My research was aided by the wonderful Rachel Bradnock, Jennifer Corns and Jen Penman, who sat down with me and shared their professional expertise so generously.
During the play’s development, I was lucky enough to mine the brilliant dramaturgical minds of Dominic Hill, Elizabeth Newman and Philip Howard as well as some talented actors: Kenny Blyth, Charlene Boyd, Scott Fletcher, Lesley Hart, Jamie Marie Leary, Fletcher Mathers, Adura Onashile and the 2020 students of the Classic and Contemporary Text course (facilitated by Playwright’s Studio, Scotland, Fiona Sturgeon Shea and Marc Silberschatz).
The unflappable and excellent Gareth Nichols has been with Still from the beginning and I am so grateful that he chose it to be his first production as AD of the Traverse after the long Covid-19 hiatus.

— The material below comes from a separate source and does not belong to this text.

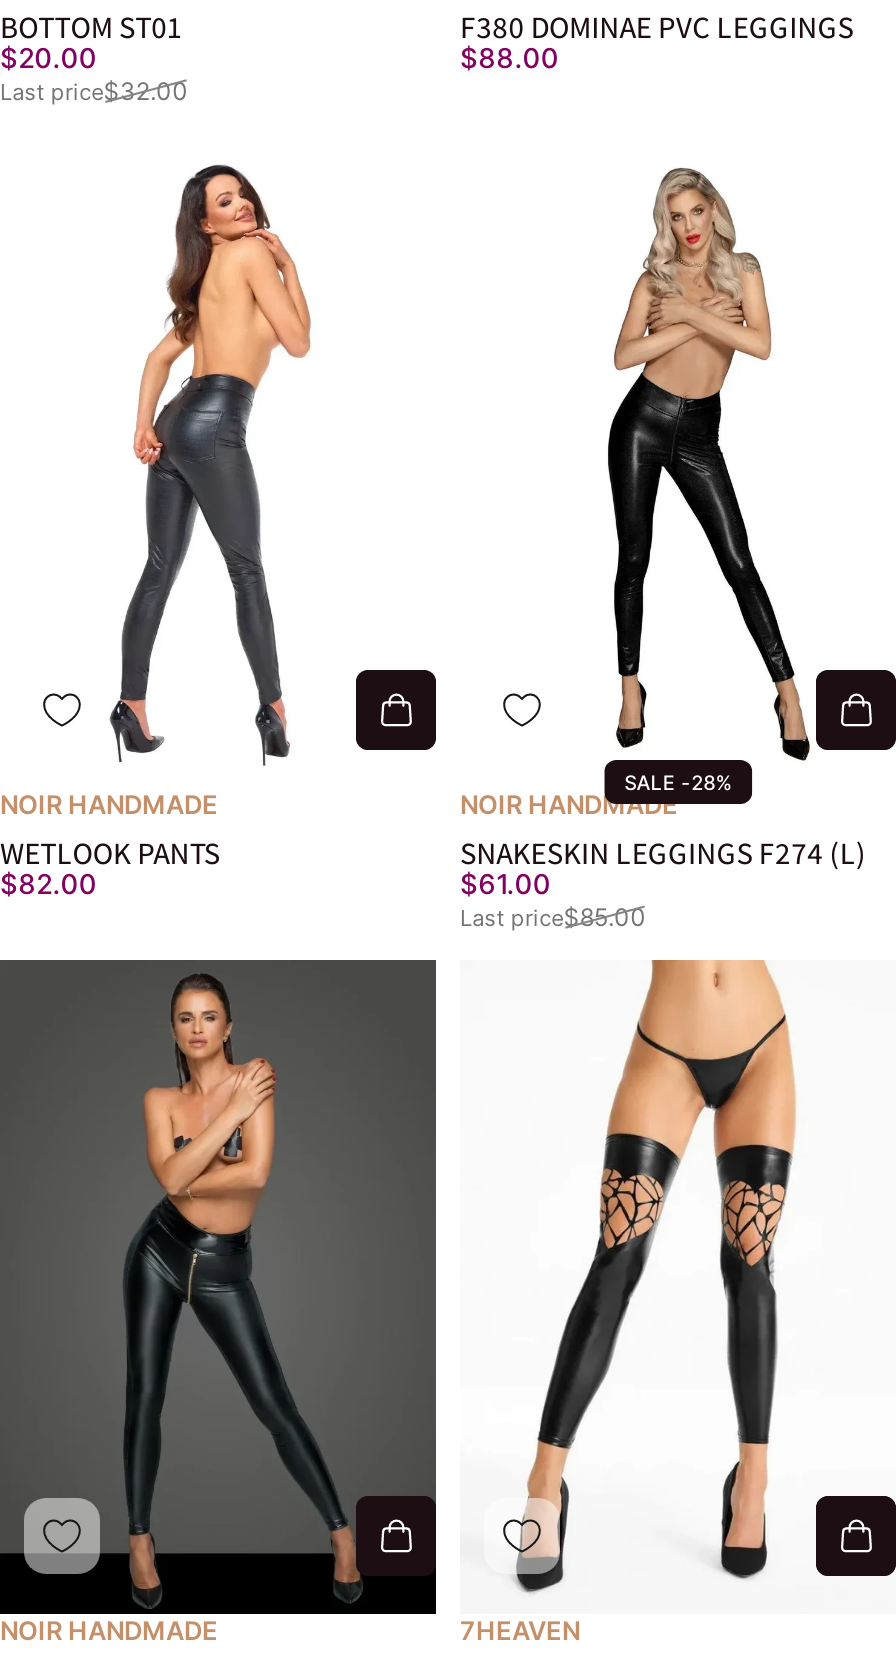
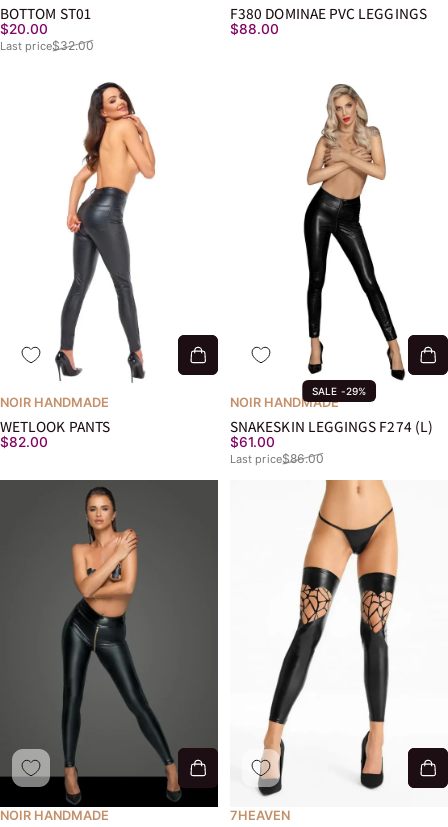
- SALE -28%
+ SALE -29%

- Last price$85.00
+ Last price$86.00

Thank you, Gareth, for so skilfully drawing out the theatricality and joy in the play, assisted by our dependable dramaturg Eleanor White, the musical talent of Ogus Kaplangi, a first-rate creative team, the heroic Traverse staff, and our bloody brilliant cast, Martin Donaghy, Molly Innes, Gerry Mulgrew, Mercy Ojelade and Naomi Stirrat, who all made significant contributions to the play.

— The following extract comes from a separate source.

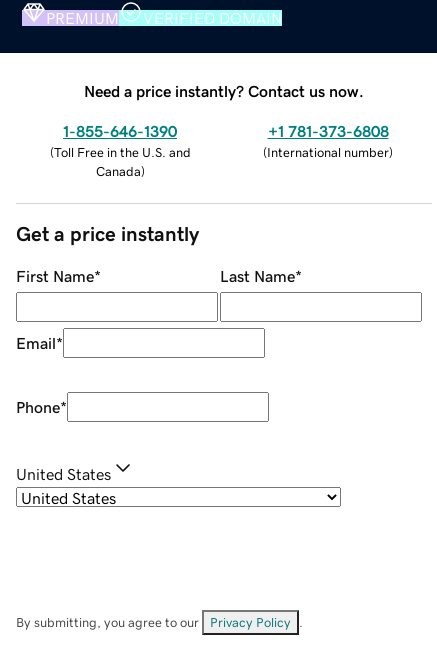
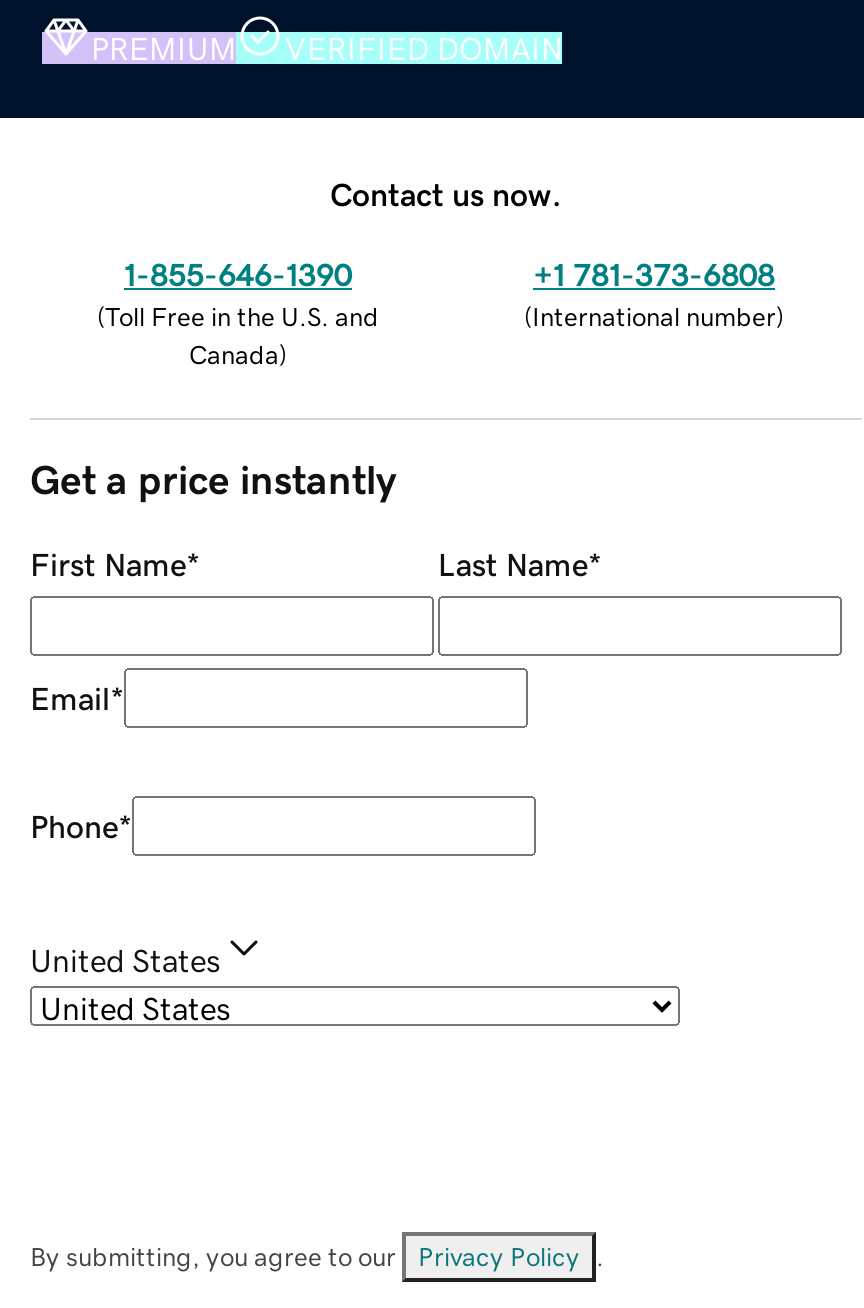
- Need a price instantly? Contact us now.
+ Contact us now.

Thanks too to Nick Barron, Matt Applewhite and Nick Hern, Cove Park, Helen Matheson, Catherine Wiseman (via my Edinburgh expert, Naomi), my inspiring mummy, Janet Stirk, my big bro, Andrew, and my beloveds: Richard, Elizabeth and especially Peter Poet for his Pokémon expertise.

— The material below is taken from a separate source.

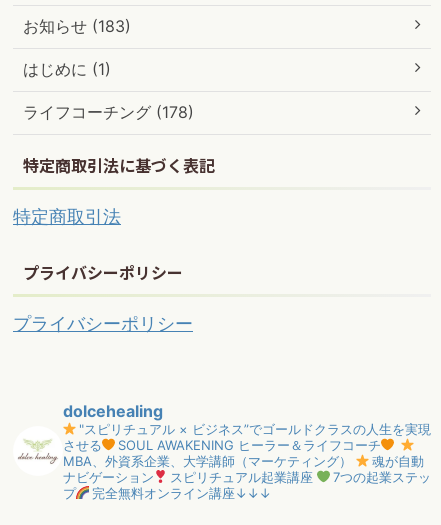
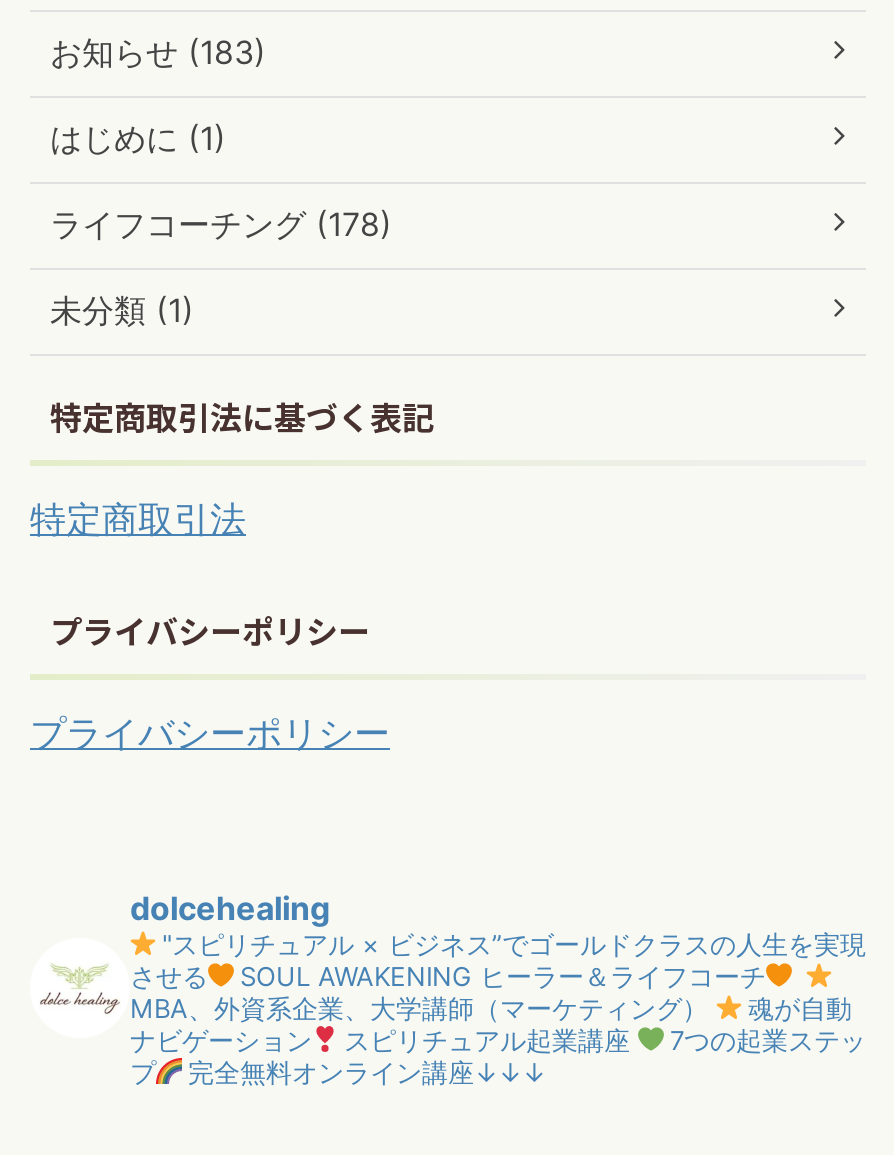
+ 未分類 (1)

And finally thank you to my dear friends Lindsay, James, Will, Sam and Jacob McMorrow, and Lucianne, Peter, Grace and Martha Pearl McEvoy Collins.
F.P.
Of pain you could wish only one thing: that it should stop. Nothing in the world was so bad as physical pain. In the face of pain there are no heroes.
George Orwell
I have found the paradox, that if you love until it hurts, there can be no more hurt, only more love.
Mother Teresa
Characters
CIARA, late twenties/early thirties
GILLY, twenties
DOUGIE, late twenties/early thirties
MICK, sixties
GAYNOR, late fifties
Setting
A space in which five people can exist simultaneously that incorporates a bath/birthing pool. It is Ciara’s surgery, Gaynor’s home, an NCT meeting room, a palliative care unit, a labour ward, and the pubs and streets of Edinburgh.
This ebook was created before the end of rehearsals and so may differ slightly from the play as performed.
1. Exruciating Pain
Friday. A heavily pregnant CIARA is in her surgery with GILLY.
GILLY. It’s been there quite a while, I suppose. And I tend to be a head-in-the-sand kind of a person at the best of times so I probably should have come a long time ago. And it’s pretty gross and I’m not very good with stuff like that so I suppose I hoped it would just sort itself out. But it hasn’t. It’s grown. It’s kind of a… red mushroom coming from the, you know…
She points ‘down there’.
CIARA. Okay…
GILLY. It’s actually quite pronounced. And it’s, well, now it’s gone black so…
CIARA. Black?
GILLY. Well a dark sort of… yes, I’d say black.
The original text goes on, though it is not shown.